The judgment also raises an important issue in relation to the significance of a directors' knowledge at the point of insolvency. Although refusing to reach a definitive conclusion as to whether directors are to be judged on whether they knew (or ought to have known) that the threshold for engaging the creditor duty has been reached, it was observed that directors are obliged to keep themselves fully informed and up to date with company affairs. This should not come as a surprise to any director, but a gentle reminder is always worthwhile. While directors cannot run a business single-handedly and will need to delegate certain aspects, this is not an excuse for a director to deny all knowledge.
The Supreme Court also acknowledged that insolvency is not a straightforward process and that the financial position of a company can fluctuate significantly before insolvency becomes inevitable. It is advisable to make and retain a written record of decisions made and why, including any key points of debate and the conclusions reached. This should be standard protocol at any board or board committee meeting, including when the financial position of the company is strong, but becomes even more important when times for the business are not so good.
Further considerations:
- Ratification – Shareholders, acting unanimously, can usually ratify the directors' breach of duty but they cannot do so if the company is insolvent. As such, shareholders cannot ratify a breach of the creditor duty.
- Groups of creditors – The Supreme Court emphasised that it is the general body of creditors whose interests must be considered by the directors. How this will pan out where there are different creditor groups (e.g. secured and unsecured creditors) remains to be seen and further case law may be needed to resolve the potential conflict here.

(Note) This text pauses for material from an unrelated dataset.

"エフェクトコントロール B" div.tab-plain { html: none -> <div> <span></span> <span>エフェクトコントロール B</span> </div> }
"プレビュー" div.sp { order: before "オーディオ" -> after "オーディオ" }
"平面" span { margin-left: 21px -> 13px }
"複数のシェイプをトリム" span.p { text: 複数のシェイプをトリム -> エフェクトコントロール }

- Start-ups – Often, start-ups will be balance sheet insolvent simply because they need to spend a lot of capital. Although it is arguable that the creditor duty will apply to this type of technical insolvency, the balancing act concept should help here. We consider it unlikely that the courts will view the test as meaning that start-ups can't take risks, always assuming that decisions have been made properly.
Summary:
Although the Supreme Court decision clarifies that the duty to creditors kicks in later down the line than previously thought and potentially enables directors to try and "rescue" the company without having to be too cautious about falling foul of the creditor duty, the practical implications for company directors do not appear to have changed too much. It remains the case that directors should:
- continue to pay close attention to the operation, including the financial position, of the business
- document significant decisions made by the company and the reasons for them
- obtain independent legal advice as soon as it becomes apparent that the company is facing financial difficulties
The content of this article is intended to provide a general guide to the subject matter. Specialist advice should be sought about your specific circumstances.